= Wingstrike =

Type of aviation incident

Wingstrike is contact between an aircraft's wing and the ground during takeoff or landing, most often as a complication of a crosswind landing.

Unexpected gusts of wind may cause an aircraft to roll to one side or the other during landing, whether they are performing a crosswind landing or not.

However, crosswind landings have a much more complex dynamic relationship between the wind and the aircraft attitude. Because the wind is blowing across the runway, the aircraft has to either roll or yaw into the wind to be able to approach down the runway's centerline. As the aircraft transitions from descent to touchdown, the roll and/or yaw have to be countered to land smoothly and stay on the runway. This transition can cause upsets, particularly in gusting wind.

Damage from wingstrike can range from replacement of wing surface skin areas at the wingtip, to structural damage throughout the wing due to overloads.

==Vulnerability==
The risk for wingstrike primarily depends on the angle of the line between the tip of the wing and the landing gear. The position of the landing gear, when calculating that line, should be at the point that it is maximally compressed, for example if the aircraft comes down off center and with its weight entirely on the downwind gear. The maximum safe angle would be slightly less than that angle - at that angle, the wing will probably hit the runway.

Dynamic flexing of the wing due to landing touchdown loads can also cause wingstrikes.
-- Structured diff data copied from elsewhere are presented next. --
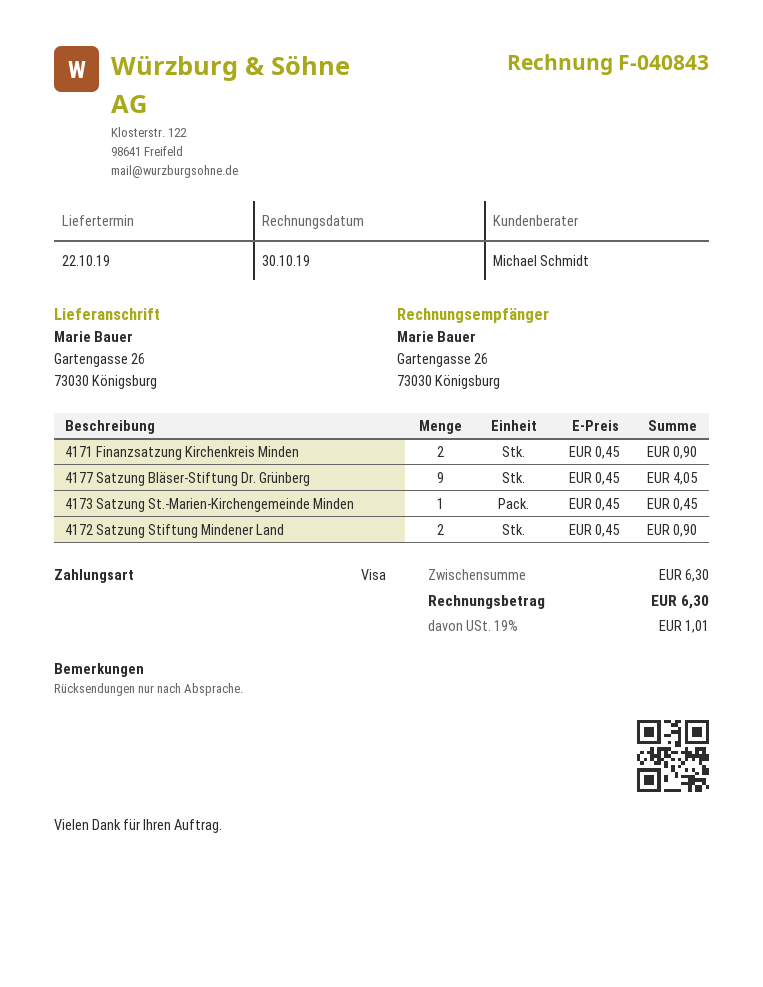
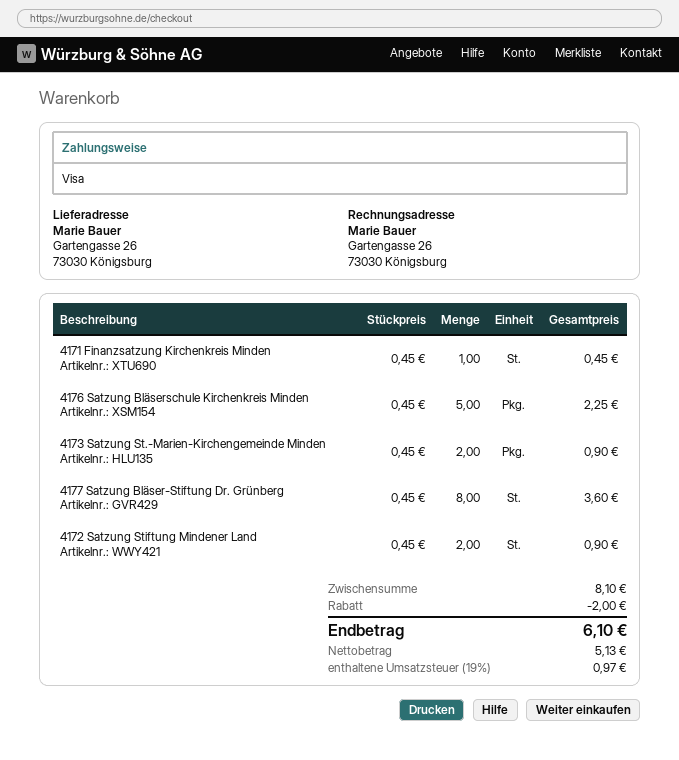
4171 Finanzsatzung Kirchenkreis Minden: 2 x 0.45 = 0.90 -> 1 x 0.45 = 0.45
4177 Satzung Bläser-Stiftung Dr. Grünberg: 9 x 0.45 = 4.05 -> 8 x 0.45 = 3.60
4173 Satzung St.-Marien-Kirchengemeinde Minden: 1 x 0.45 = 0.45 -> 2 x 0.45 = 0.90
4176 Satzung Bläserschule Kirchenkreis Minden: none -> 5 x 0.45 = 2.25
subtotal: 6.30 -> 8.10
discount: none -> 2.00
tax: 19% = 1.01 -> 19% = 0.97
total: 6.30 -> 6.10

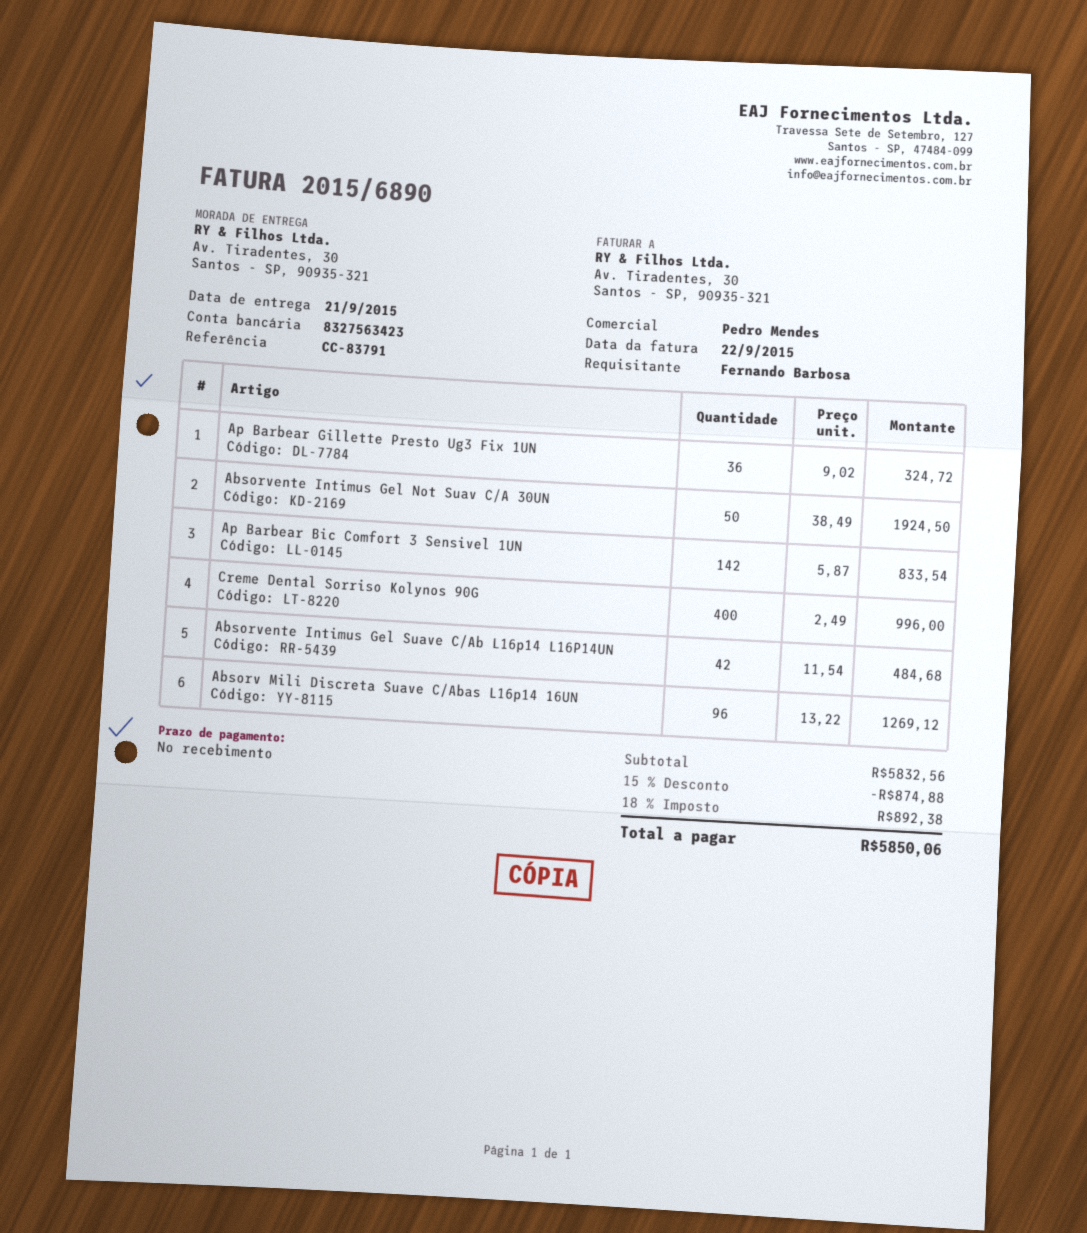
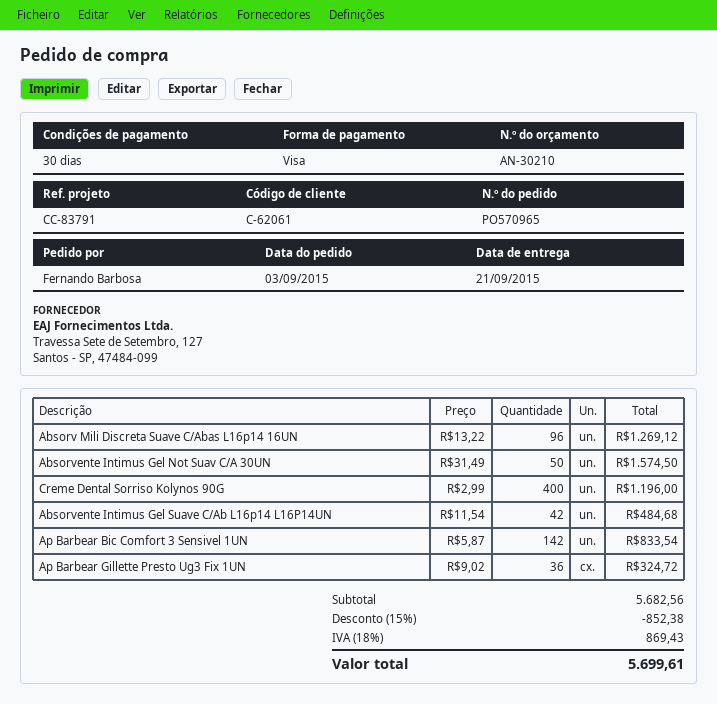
payment terms: on receipt -> 30 days
Absorvente Intimus Gel Not Suav C/A 30UN: 50 x 38.49 = 1924.50 -> 50 x 31.49 = 1574.50
Creme Dental Sorriso Kolynos 90G: 400 x 2.49 = 996.00 -> 400 x 2.99 = 1196.00
subtotal: 5832.56 -> 5682.56
discount: 15% = 874.88 -> 15% = 852.38
tax: 18% = 892.38 -> 18% = 869.43
total: 5850.06 -> 5699.61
High wing aircraft, where the wing is located on top of the fuselage, are configured more safely from a wing strike perspective. Low wing aircraft have the wing closer to the ground.

===Nacelle strike===
Some aircraft have an engine nacelle (pod) which extends below the line between the landing gear and the wingtip. In this case, the aircraft may be vulnerable to nacelle strike as well as wingstrike, for the same reasons.